Expression profiles and physiological roles of two types of prefoldins from the hyperthermophilic archaeon Thermococcus kodakaraensis.

The hyperthermophilic archaeon Thermococcus kodakaraensis possesses four prefoldin genes encoding two alpha subunits (pfdA and pfdC) and two beta subunits (pfdB and pfdD) of prefoldins on the genome. pfdC and pfdD are unique genes whose orthologues are not found in Pyrococcus spp., whereas pfdA and pfdB are commonly found in both Thermococcus and Pyrococcus spp. The pfdA and pfdB are located at different loci, and pfdC and pfdD were tandemly arranged on the genome. Immunoprecipitation experiments using specific antisera, anti-PfdB and anti-PfdD, revealed that PfdB and PfdD make a complex only with PfdA and PfdC, respectively. Both PfdA/PfdB and PfdC/PfdD complexes obtained as recombinant forms showed inhibitory activity against the thermal aggregation of citrate synthase.
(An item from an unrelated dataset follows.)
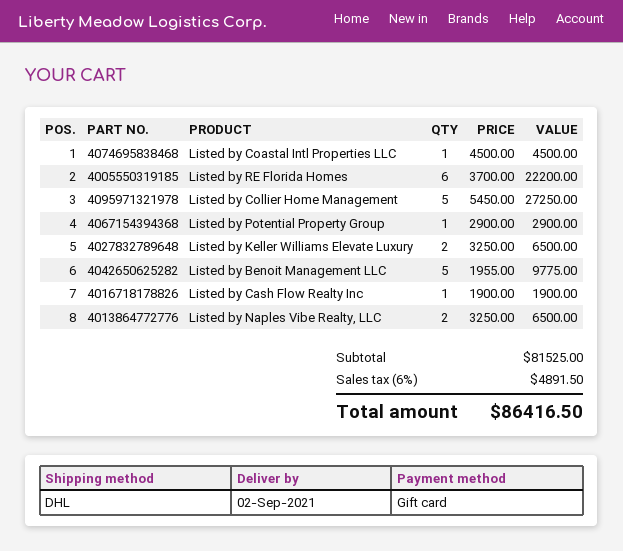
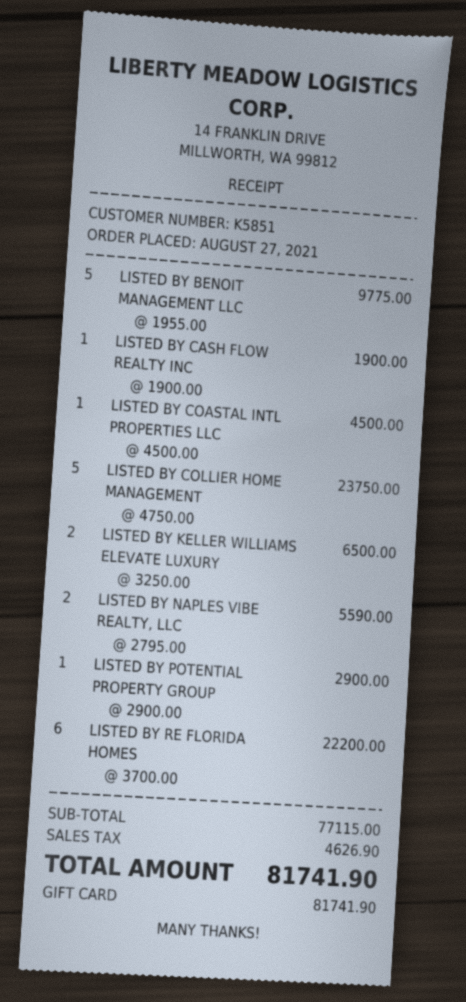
Listed by Collier Home Management: 5 x 5450.00 = 27250.00 -> 5 x 4750.00 = 23750.00
Listed by Naples Vibe Realty, LLC: 2 x 3250.00 = 6500.00 -> 2 x 2795.00 = 5590.00
subtotal: 81525.00 -> 77115.00
tax: 4891.50 -> 4626.90
total: 86416.50 -> 81741.90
Immunoblot experiments indicated that the PfdA/PfdB complex was expressed at all examined temperatures; however, the PfdC/PfdD complex was specifically expressed under heat-stress conditions at 93 degrees C. Transcriptional analyses showed that pfdA and pfdB were transcribed at equal levels at all examined temperatures but pfdC and pfdD were transcribed at higher levels at 93 degrees C. Furthermore, pfdA and pfdB were transcribed individually, but pfdD was cotranscribed with pfdC. A typical Pyrococcus heat-shock regulator (Phr) recognition sequence was identified at the upstream region of pfdC. The transcriptional level of pfdCD was measured in a phr disruptant, showing that the pfdCD transcript in the phr disruptant was drastically increased in comparison with that of the wild type. However, the pfdCD level was also elevated at higher temperature, indicating that heat induction of PfdC/PfdD is mainly achieved by Phr derepression but that a certain degree of induction is not under Phr control. The pfdB and pfdD disruptants were then constructed, and the growth profiles were compared. At 85 degrees C cultivation, no significant difference was observed between the wild type and the pfdD disruptant; however, less growth was observed in the pfdB disruptant. At 93 degrees C, the pfdD disruptant grew less than the wild type, and the pfdB disruptant grew the least. The results suggest that the PfdA/PfdB complex plays a crucial role at all growth temperatures and the PfdC/PfdD complex contributes to survival in a high-temperature environment.